The Shock Doctrine of the Left by Graham Jones

The Shock Doctrine of the Left by Graham Jones

Author:Graham Jones
Language: eng
Format: epub
ISBN: 9781509528547
Publisher: Wiley
Published: 2018-09-17T00:00:00+00:00


Unhealthy Relations

It was late at the UCL campus, and the meeting was tense. We found ourselves a quiet room in a dark, labyrinthine old building, empty apart from us and the occasional cleaner. On entering, the group had spontaneously polarized, moving towards opposite ends of the table. The dispute we had come together to try to resolve had been growing for months, and it was harming our daily organizing and mental health. Yet, despite how unlikely it had felt at the beginning of the meeting, by its end we had made good progress. What had become a mutually hurtful situation of escalating intensity, much of it conducted online, was rapidly diffused with that oldest and most obvious technology: talking and listening face-to-face.

The connection we feel to animated, human faces responding to our words proves vital in organizing. The face aids in providing care, in healing from hurt, for apologizing and making amends, for enthusing and empowering others. It provides immediate feedback on our actions, enabling our bodies to adapt together in the moment. Communications technology has many advantages, but the loss of the human face – animated and responsive rather than a frozen avatar – is a threat to resilient organizing.

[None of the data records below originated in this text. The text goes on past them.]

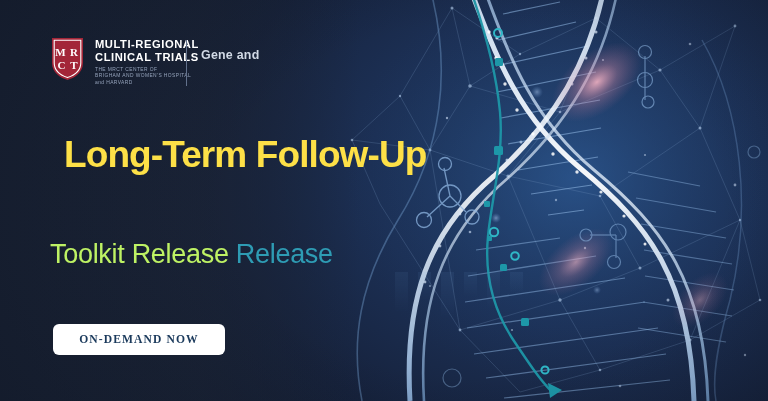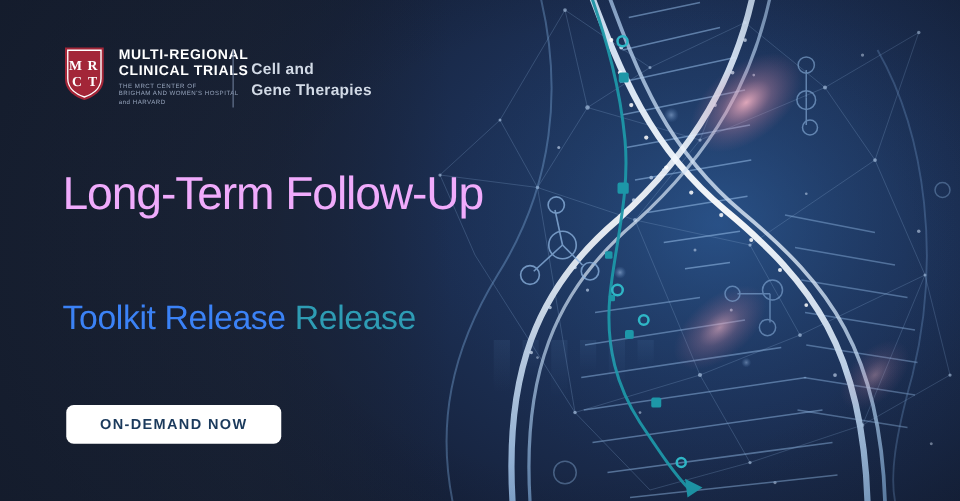--- a/index.html
+++ b/index.html
@@ -346,7 +346,7 @@
     <div class="divider"></div>
 
     <div class="unit-name">
-      <div>Cell and</div>
+      <div>Gene and</div>
       <div>Gene Therapies</div>
     </div>
 

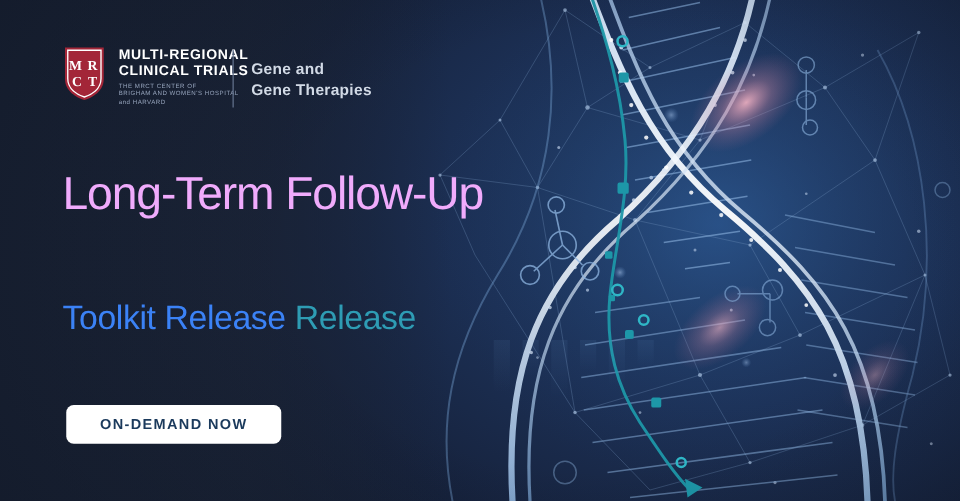--- a/index.html
+++ b/index.html
@@ -347,7 +347,6 @@
 
     <div class="unit-name">
       <div>Gene and</div>
-      <div>Gene Therapies</div>
     </div>
 
     <h1 class="headline">

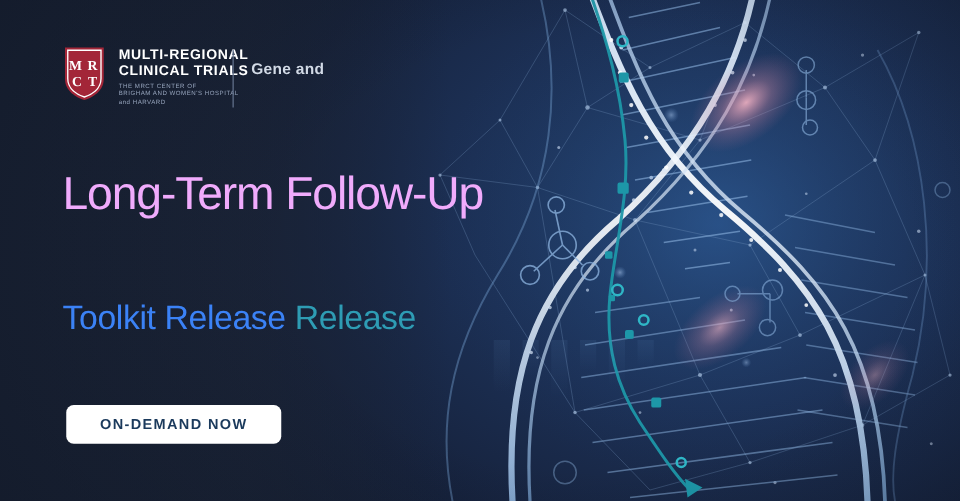--- a/index.html
+++ b/index.html
@@ -57,8 +57,8 @@
 
   
   .headline {
-    position:absolute; left:50px; top:133px;
-    color:#f0abfc; font-weight:normal; font-size:37px; line-height:44px;
+    position:absolute; left:64px; top:133px;
+    color:#fde047; font-weight:bold; font-size:37px; line-height:44px;
     letter-spacing:-.9px; max-width:420px;
   }
 

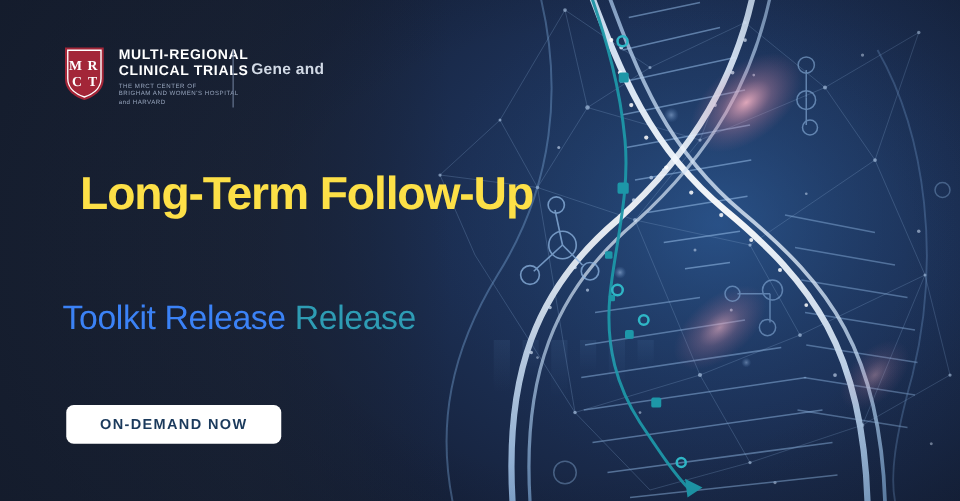--- a/index.html
+++ b/index.html
@@ -67,7 +67,7 @@
     position:absolute; left:50px; top:237px;
     font-size:27px; line-height:34px; letter-spacing:-.3px; font-weight:normal;
   }
-  .subtitle .plain { color:#3b82f6; }
+  .subtitle .plain { color:#bef264; }
   .subtitle .accent { color:#2e9cb4; }
 
   

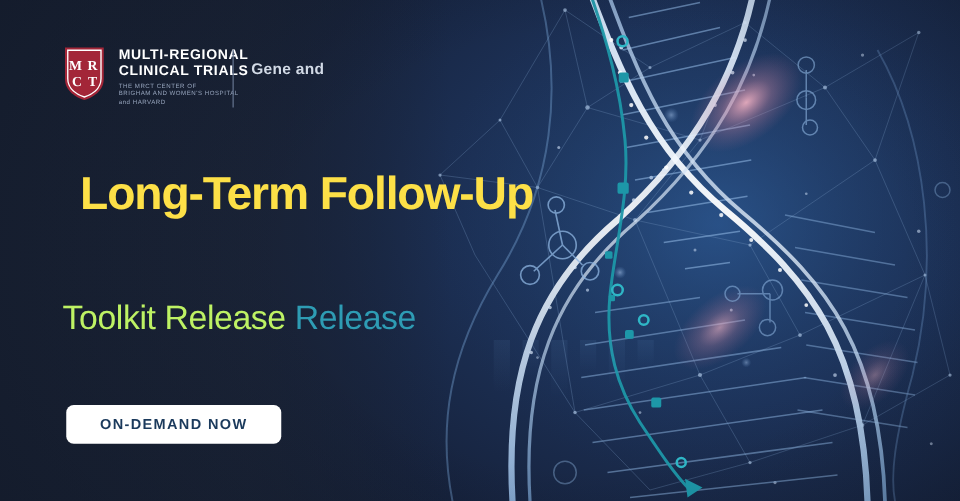--- a/index.html
+++ b/index.html
@@ -75,7 +75,7 @@
     position:absolute; left:53px; top:324px;
     width:172px; height:31px;
     background:#ffffff; border:none; border-radius:6px;
-    color:#1b3a5c; font-family:Liberation Sans, sans-serif;
+    color:#1b3a5c; font-family:Liberation Serif, serif;
     font-weight:bold; font-size:11.6px; letter-spacing:1.1px;
     cursor:pointer; display:flex; align-items:center; justify-content:center;
   }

For one thing it amplifies an existing tendency of conflict. In these situations we often see the other side in simplified terms, an enemy, without considering the parts, the past experiences, the imagined futures, the environments and interactions, empowerments and disempowerments which brought each side to that point. This obscures the reasons why conflict occurred, and makes it difficult to adapt to ensure that it is not repeated. To be transformative, conflict resolution has to proceed, as difficult as it may be, through an understanding of all the bodies involved.

Internal conflict can also act as an accelerator of positive growth, rather than just of collapse. By creating space in which people can express their position without judgement, you can help to uncover aspects of a body that are harmful or oppressive. You allow individuals to see the effects they may not have realized they were creating, and allow them to change. And we will often come to the realization that the triggering event has beneath it much longer histories of trauma and oppression.